On October 24, 2001, convicted lobbyist Jack Abramoff and four Alexander Strategies Group associates donated $1,000 each to the Rely on Your Beliefs Fund. This political action committee in turn donated $3,000 to Republican Representative John Sununu’s primary campaign in New Hampshire on the same day, through the political action committee Team Sununu. The Greenberg Traurig lobbying company, which also employed Abramoff, gave $1000 to Team Sununu on December 16, 2002 for purposes of ‘debt retirement.’

According to a report by the U.S. Senate Indian Affairs Committee, Jack Abramoff commonly told Native American tribal clients to divert their funds through the Alexander Strategies Group. Earlier that October, Jack Abramoff had met with the legislative director of the Saginaw Chippewa tribe in Michigan. Representative John Sununu, now a sitting senator from New Hampshire, had served on the Appropriations Committee that helped draft the Department of Interior funding bill. In the section on Native American water claims, land claims, and miscellaneous payments, over $6,000,000 in funding was given to Michigan fishing in the Great Lakes.

The event occurred a day before the presentation of a Department of Interior funding bill to President George W. Bush for signing, and a week after the conference report settling differences between the House and the Senate. Abramoff wrote to fellow lobbyist Michael Scanlon on October 4, 2001 via e-mail, “I had dinner tonight with Chris Petras of Sag Chip. He was salivating at the $4-5 million program I described to him (is that enough? Probably not).”

File:Jack Abramoff Jan1006.jpg

Jack Abramoff in 2006
Image: Voice of America.
(Image missing from commons: image; log)

Jack Abramoff was sentenced to four years in federal prison earlier this month. He had admitted to conspiring to defraud four Native American tribes that either operated or were interested in operating casinos. The other three donors to the fund linked to Sununu were all members of the Alexander Strategy Group, including its founder, former Tom DeLay chief of staff Ed Buckham. Donor Jim Ellis had led the group Preston Gates & Ellis, which also employed Jack Abramoff. A fourth contributor was J. Thomas Smith, Jr., who had served as the Alexander Strategy Group’s lawyer.
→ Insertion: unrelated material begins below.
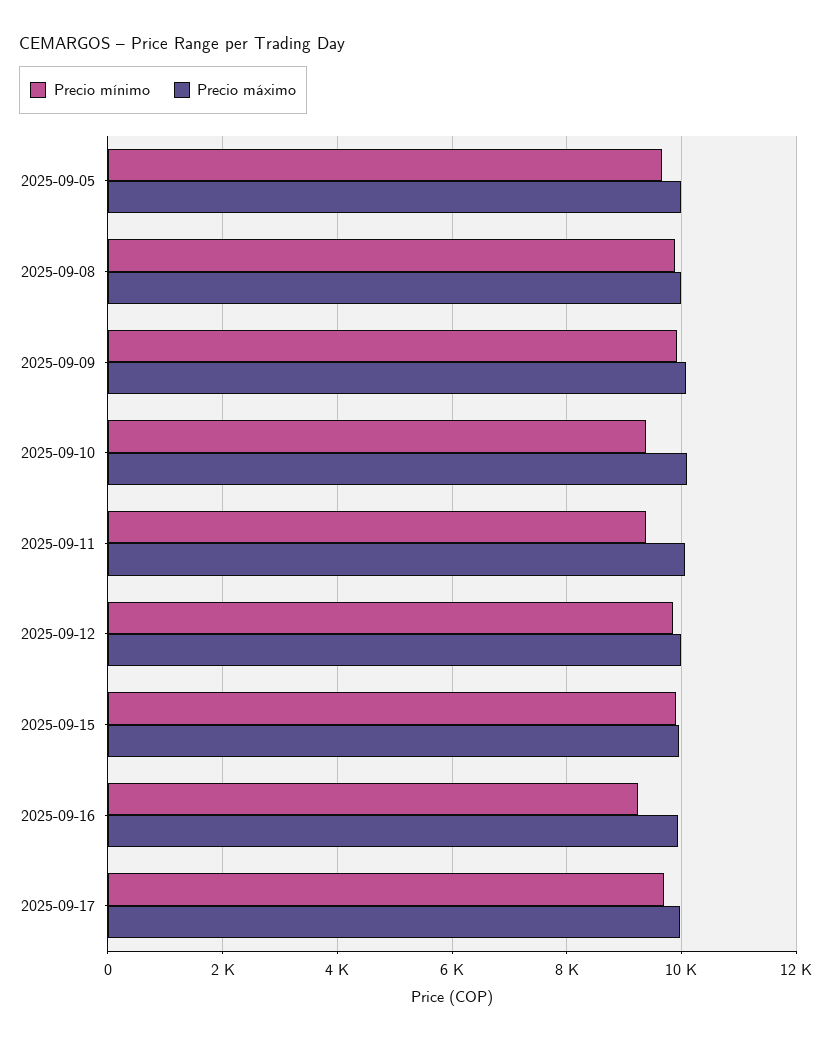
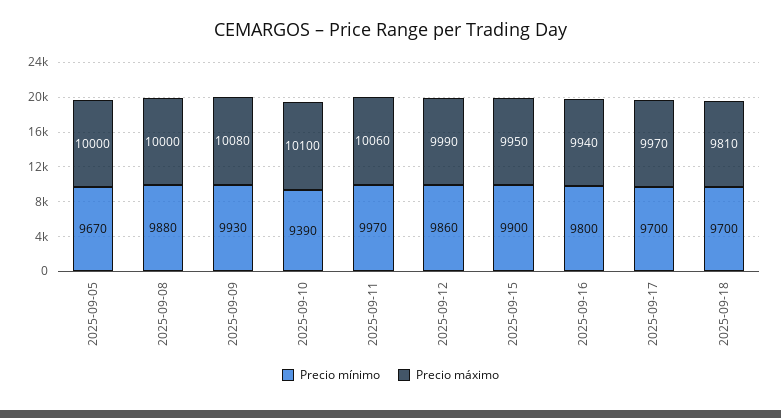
Precio mínimo, 2025-09-11: 9400 -> 9970
Precio mínimo, 2025-09-16: 9200 -> 9800
Precio mínimo, 2025-09-18: none -> 9700
Precio máximo, 2025-09-18: none -> 9810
The Alexander Strategy Group was shut down in January due to ties with Jack Abramoff and former House majority leader Tom DeLay. The Rely On Your Beliefs Fund, owned by former Rep. Roy Blunt, has already donated to charity $8,500 equivalent to the amount personally contributed by Jack Abramoff in 2006. In November 2004, Gannett News Service had reported that Abromoff directed the Tigua tribe to contribute to the Rely On Your Beliefs Fund. In January 2006, John Sununu donated to charity $3000 he had received from the Saginaw Chipewa from the Daniel Webster PAC.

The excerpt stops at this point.